Did I mention that I miss you?

More later. Time to pack up my coffee and get to work.

XXXXOOO

Mama and Maria.

Monday, June 21, 2010

Survival

Part of a good set of survival skills is having friends drag you to movies that you tell them sound stupid and ridiculous.

I haven't laughed like this in months....




Go see "GET HIM TO THE GREEK."

And any suggestions for movies? I plan to see several soon....

Tuesday, June 15, 2010

Hands across the water

I had expected better from myself.

I suspected that this being alone shit might be a little dicey, but I hadn't expected to be such a freakin' baby.

And then when my knee swelled up, it just seemed too much. Insult to injury. Feeling sorry for myself, angry with my lack of finesse at handling things...ugh.

I hadn't counted on hands across the water. They were always there, I had just been ignoring them.

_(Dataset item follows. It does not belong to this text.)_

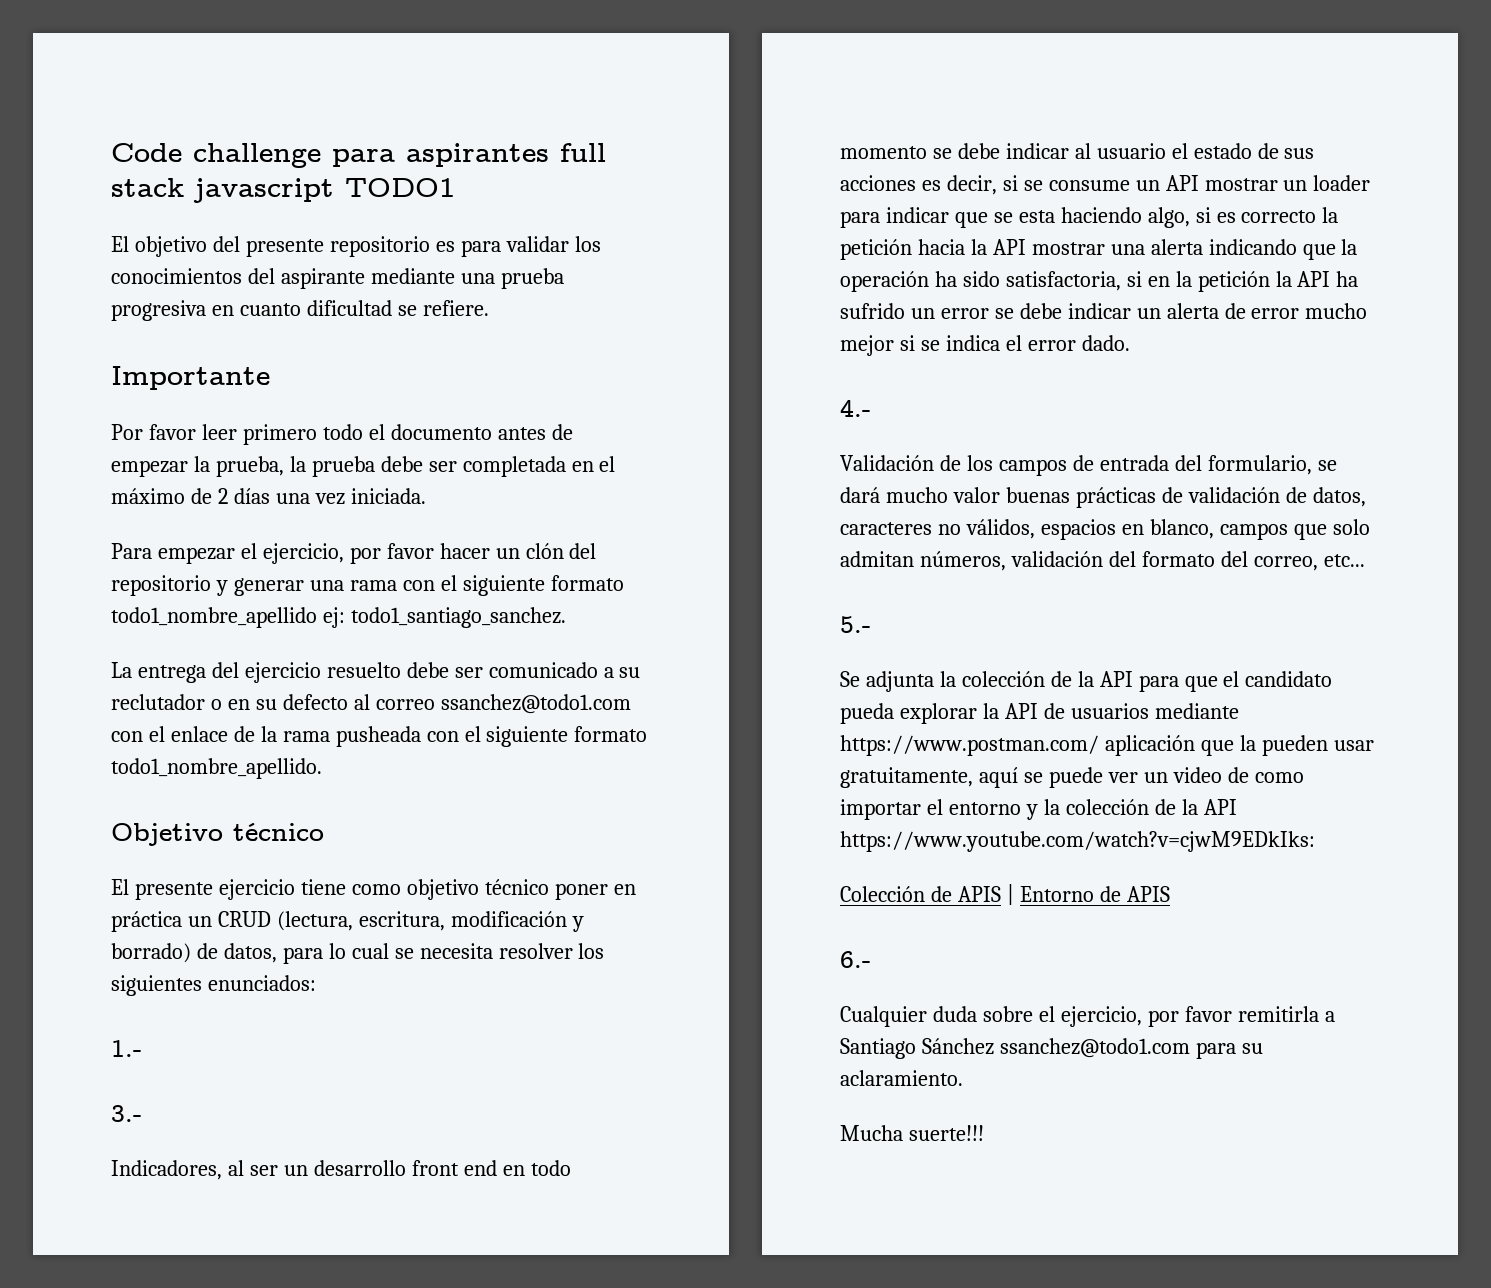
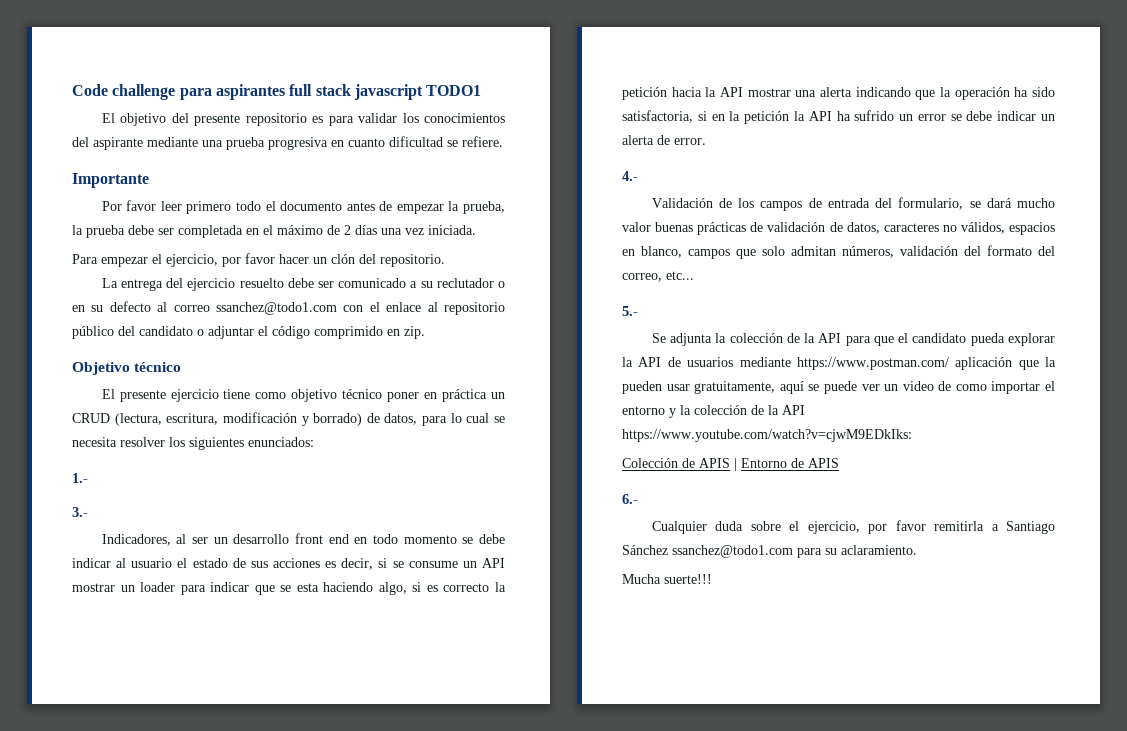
[111,575,624,596] [111,607,566,628] repositorio y generar una rama con el siguiente formato todo1_nombre_apellido ej: todo1_santiago_sanchez. -> [380,254,445,267] repositorio.
[233,726,648,747] [111,758,322,779] de la rama pusheada con el siguiente formato todo1_nombre_apellido. -> [427,302,505,315] [72,326,425,339] al repositorio público del candidato o adjuntar el código comprimido en zip.
[1251,303,1368,319] [840,335,1130,356] error mucho mejor si se indica el error dado. -> [674,138,706,145] error.

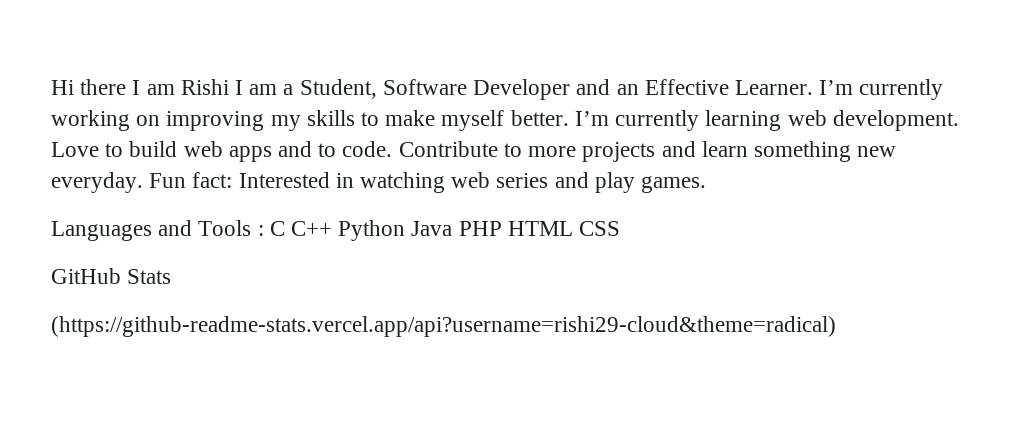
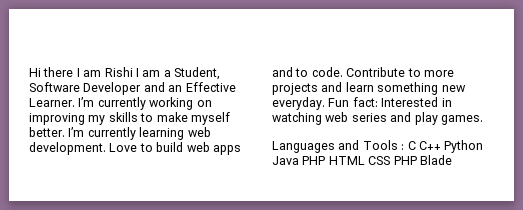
[51,268,172,284] [51,316,836,337] // GitHub Stats // (https://github-readme-stats.vercel.app/api?username=rishi29-cloud&theme=radical) -> [393,155,452,165] PHP Blade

First, it came from my editor over at Our Big Gayborhood. Lori. She wrote to ask if she could do anything for me. She lives in California. I live on the prairie. But the thing is, if I asked her, she would find a way to get to me. Not because we are such great pals. We really only know each other through our writing. But, someplace inside myself, I knew that if I asked her to just bring me a fuckin' peanut buster parfait from DQ, she would do it.

Then, I got a video from Tinton, Liv's father. He wrote:

I wanted to tell you that the first time I saw this video, I thought of our Livvy and about how much I miss her EVERY SINGLE DAY. I don't think you have any idea how grateful I am after all the shit I pulled after she was born, that you just let me jump back into her life when you had every right to tell me to take a hike. Thank you so much for letting me spend this summer with her, Ice. I see so much of you in her. She has your geeky grace and this sort of sweetly lopsided way of looking at the world that I know you understand. She might resemble me physically, but inside? She's you. I love you for letting me have her for this time. See you in a bit. Be well, okay? She is FINE. She is happy, a little dirtier than you would like and we are both re-discovering each other. THANK YOU FROM THE BOTTOM OF MY HEART.



And then there was Harriet, my bff.

I should have known that she wouldn't put up with me side stepping her phone calls. For the first time in our friendship, I would see her name on the caller id and let it go to voice mail. After three times, she texted me that if she didn't hear from me in one hour, she would come over with the police.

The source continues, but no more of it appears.